Usa: Trump avvelena i pozzi per rendere difficile la transizione

- di: Diego Minuti
 
Una delle tattiche militari (non solo di guerriglia) che un esercito in rotta attua per rallentare l'avanzata del nemico è lasciarsi terra bruciata alle spalle, distruggendo tutto. Una di queste tattiche, utilizzate secoli fa, era quello di rendere non utilizzabile l'acqua dei pozzi. Quindi, avvelenare i pozzi per rendere difficile al nemico proseguire. Donald Trump sembra avere preso ad esempio l'avvelenamento dei pozzi per ostacolare la transizione tra la sua Amministrazione e quella di Joe Biden che, anche nelle ultime ore, sta cercando disperatamente di avere accesso, da presidente eletto, ai dossier sulla sicurezza (ma anche sulla Sanità) che, quotidianamente, finiscono sulla scrivania del comandante in capo.

Ma Trump ha buttato nel water la correttezza ed il galateo istituzionale. Anche contro tutto e tutti (il conteggio manuale dei voti in Georgia ha sancito al vittoria di Biden) Trump continua a spargere accuse e sospetti, affidando al suo Tigellino, Rudolph Giuliani, il compito di inondare i democratici e lo stesso presidente eletto di contumelie e di sospetti che, in un altro Paese, finirebbero davanti ad un magistrato che ne verifichi la veridicità. Ma in America il diritto ad esprimere il proprio pensiero è cosa su cui non si scherza, anche se si insulta, come fa Giuliani, di cui in futuro, tra le altre tante cose, resterà l'immagine delle gote striate da lunghe macchie nere, colate dalla tintura con cui inonda i (pochi). E' accaduto nel corso di una conferenza stampa in cui, sudatissimo, ha urlato, imprecato, ululato. Il copione di sempre, insomma.

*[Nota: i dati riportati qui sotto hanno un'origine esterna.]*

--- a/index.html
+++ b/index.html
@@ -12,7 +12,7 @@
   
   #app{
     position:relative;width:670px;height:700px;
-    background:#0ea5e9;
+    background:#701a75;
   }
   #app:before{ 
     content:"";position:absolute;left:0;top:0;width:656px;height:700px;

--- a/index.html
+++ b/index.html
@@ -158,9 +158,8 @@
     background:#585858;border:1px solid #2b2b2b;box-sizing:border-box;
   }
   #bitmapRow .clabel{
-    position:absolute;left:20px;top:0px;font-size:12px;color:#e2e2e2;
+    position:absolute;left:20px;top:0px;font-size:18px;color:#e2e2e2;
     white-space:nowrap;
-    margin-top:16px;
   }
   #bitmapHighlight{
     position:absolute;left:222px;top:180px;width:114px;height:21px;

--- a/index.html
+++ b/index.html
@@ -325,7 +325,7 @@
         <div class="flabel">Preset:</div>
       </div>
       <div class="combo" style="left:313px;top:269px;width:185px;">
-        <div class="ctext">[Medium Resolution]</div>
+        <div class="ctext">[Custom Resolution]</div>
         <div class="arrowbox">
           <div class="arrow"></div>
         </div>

Il mancato avvio della delicata fase della transizione (in sostanza, il primo atto dell'Amministrazione che subentra e che non può non avere l'aiuto di quella che lascia) è solo uno dei bocconi avvelenati che Trump vuole riservare a Biden. Perché ce ne sono altri, non meno pericolosi. Già la decisione - che ha colto di sorpresa la stessa Nato - di alleggerire, prima dell'insediamento di Biden, la presenza militare americana in uno scacchiere delicatissimo come quello di Iraq ed Afghanistan è sembrata una occasione ghiotta per mettere il difficoltà il suo successore.
Poi, nelle ultime ore, ci ha pensato il segretario di Stato, Mike Pompeo, a rendere ancora più evidente questa scelta, che ha come finalità quella di determinare, per l'Amministrazione Biden, frizioni soprattutto con gli alleati o su tavoli di confronto aperti.

L'occasione è stato il suo giro in Medio Oriente il cui scopo poco o nulla ha di politico, se non quello di seminare odio. Perché Pompeo, per fare gongolare Netanyahu, ha, per la prima volta nella storia, fatto una visita in una colonia israeliana sulle alture del Golan, conquistate dopo la Guerra dei sei giorni, ma ancora formalmente in territorio siriano.
Mossa che ha unito, in un'unica protesta, tutti i "non israeliani", convinti che si sia trattato di una provocazione volutamente inserita nel difficilissimo percorso di una pace che, nella regione, continua ad essere un sogno, quasi un'utopia.

Prendere decisioni importanti è nelle competenze di una Amministrazione in carica, lo è meno per una che, tra meno di due mesi, non ci sarà più. Ma quel che si fa oggi non può essere cancellato se non dopo avere preso possesso delle leve del potere ed averle attivate per porre rimedio al danno lasciato dal precedente inquilino della Casa Bianca.
Ed è già tanto se, uscendo dallo Studio Ovale, mentre Giuliani si occupa di portare via gli scatoloni, Donald Trump non cambi le serrature e si porti via le chiavi.